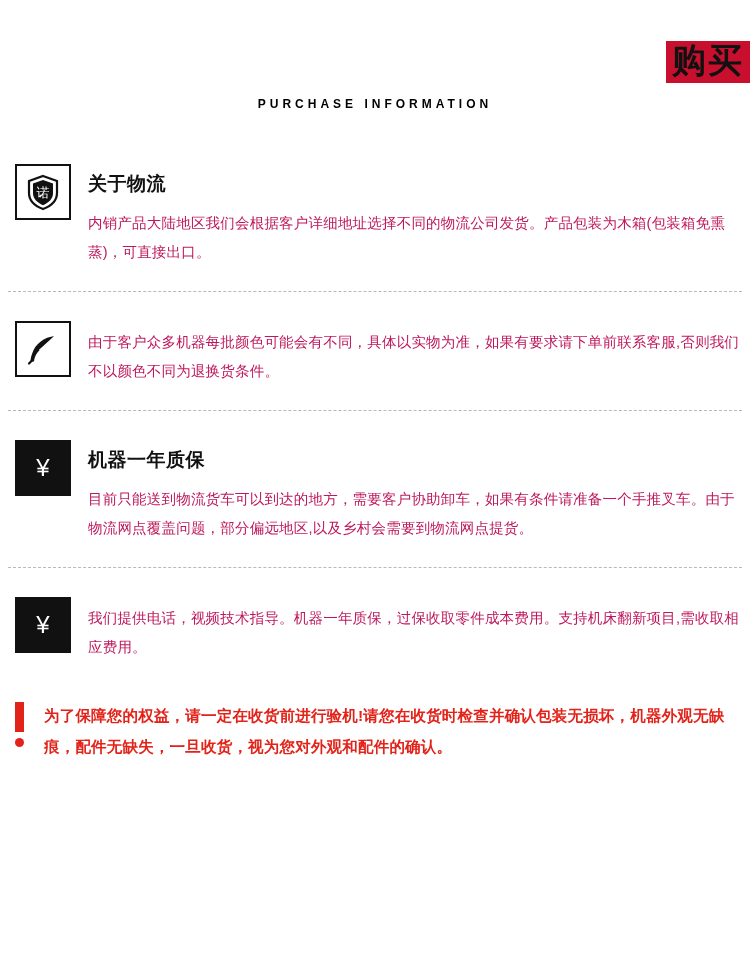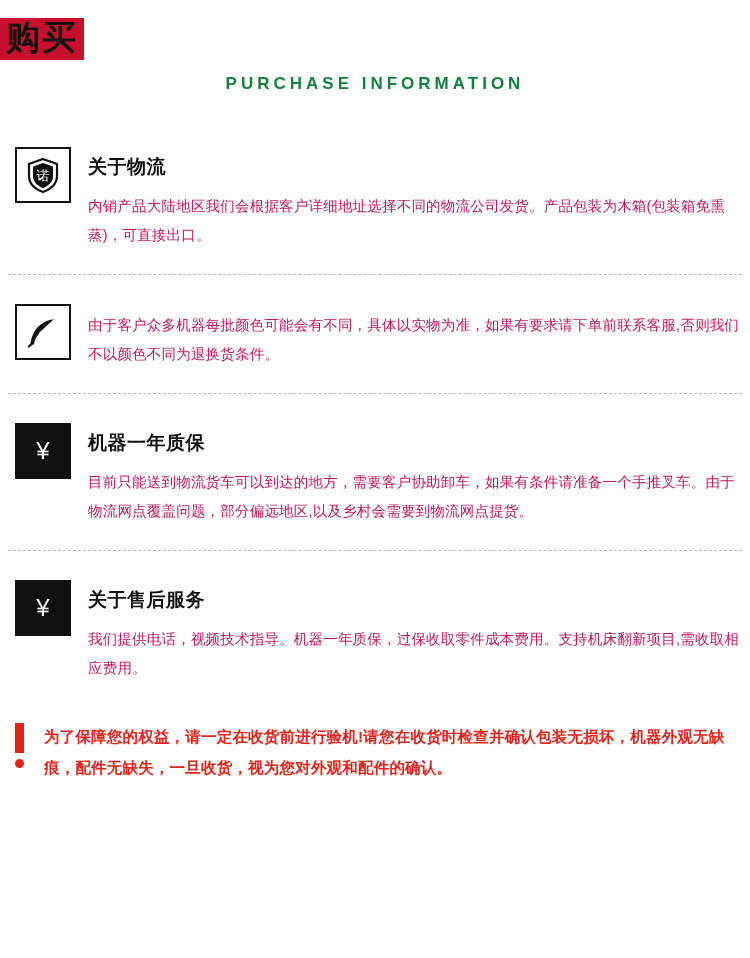--- a/index.html
+++ b/index.html
@@ -29,8 +29,9 @@
   .title-row {
     display: flex;
     align-items: baseline;
-    justify-content: space-between;
+    justify-content: flex-end;
     gap: 14px;
+    margin-top: 23px;
   }
   .title-main {
     font-size: 34px;

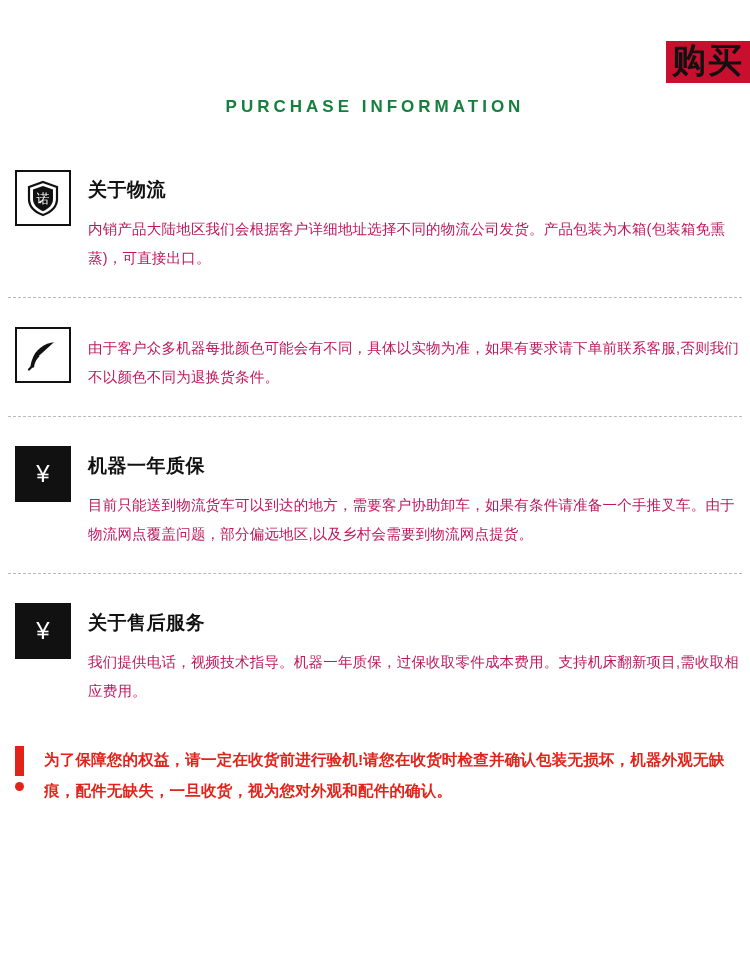--- a/index.html
+++ b/index.html
@@ -53,9 +53,9 @@
   }
   .subtitle {
     margin-top: 14px;
-    font-size: 17px;
+    font-size: 12px;
     letter-spacing: 4px;
-    color: #15803d;
+    color: #000000;
     font-weight: bold;
   }
 

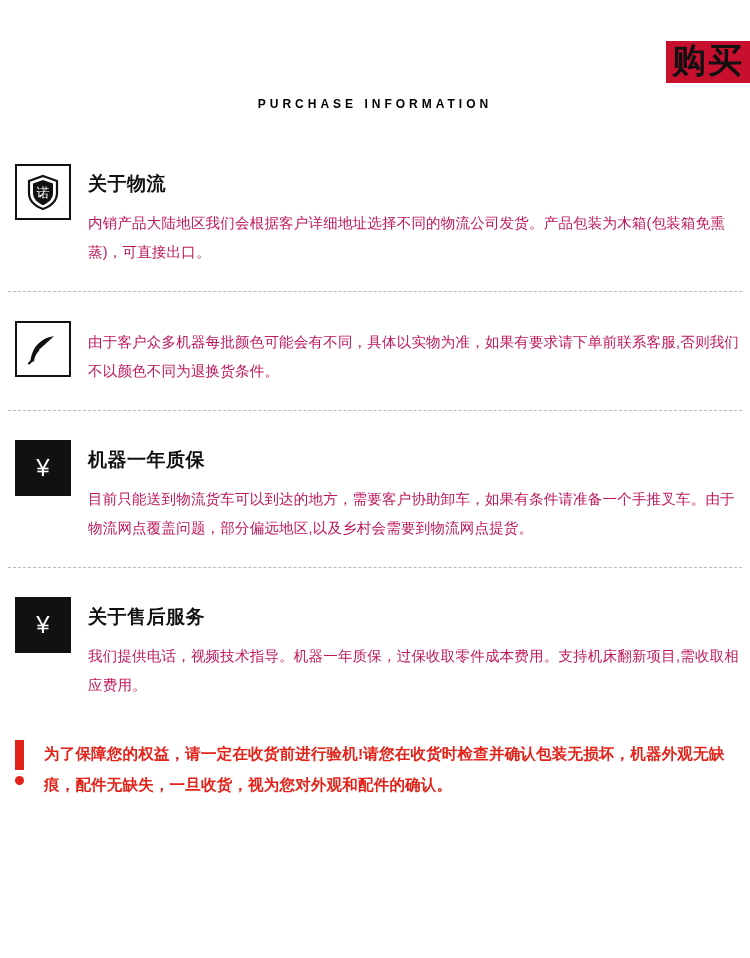--- a/index.html
+++ b/index.html
@@ -232,7 +232,6 @@
         </div>
       </div>
       <div class="section-body">
-        <h3 class="section-title">关于售后服务</h3>
         <p class="section-text">我们提供电话，视频技术指导。机器一年质保，过保收取零件成本费用。支持机床翻新项目,需收取相应费用。</p>
       </div>
     </div>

→ Task directions
Your answer must be a verbatim copy of the entries above, with no images included.

→ Solution for this task
--- a/index.html
+++ b/index.html
@@ -29,8 +29,9 @@
   .title-row {
     display: flex;
     align-items: baseline;
-    justify-content: space-between;
+    justify-content: flex-end;
     gap: 14px;
+    margin-top: 23px;
   }
   .title-main {
     font-size: 34px;

--- a/index.html
+++ b/index.html
@@ -53,9 +53,9 @@
   }
   .subtitle {
     margin-top: 14px;
-    font-size: 17px;
+    font-size: 12px;
     letter-spacing: 4px;
-    color: #15803d;
+    color: #000000;
     font-weight: bold;
   }
 

--- a/index.html
+++ b/index.html
@@ -232,7 +232,6 @@
         </div>
       </div>
       <div class="section-body">
-        <h3 class="section-title">关于售后服务</h3>
         <p class="section-text">我们提供电话，视频技术指导。机器一年质保，过保收取零件成本费用。支持机床翻新项目,需收取相应费用。</p>
       </div>
     </div>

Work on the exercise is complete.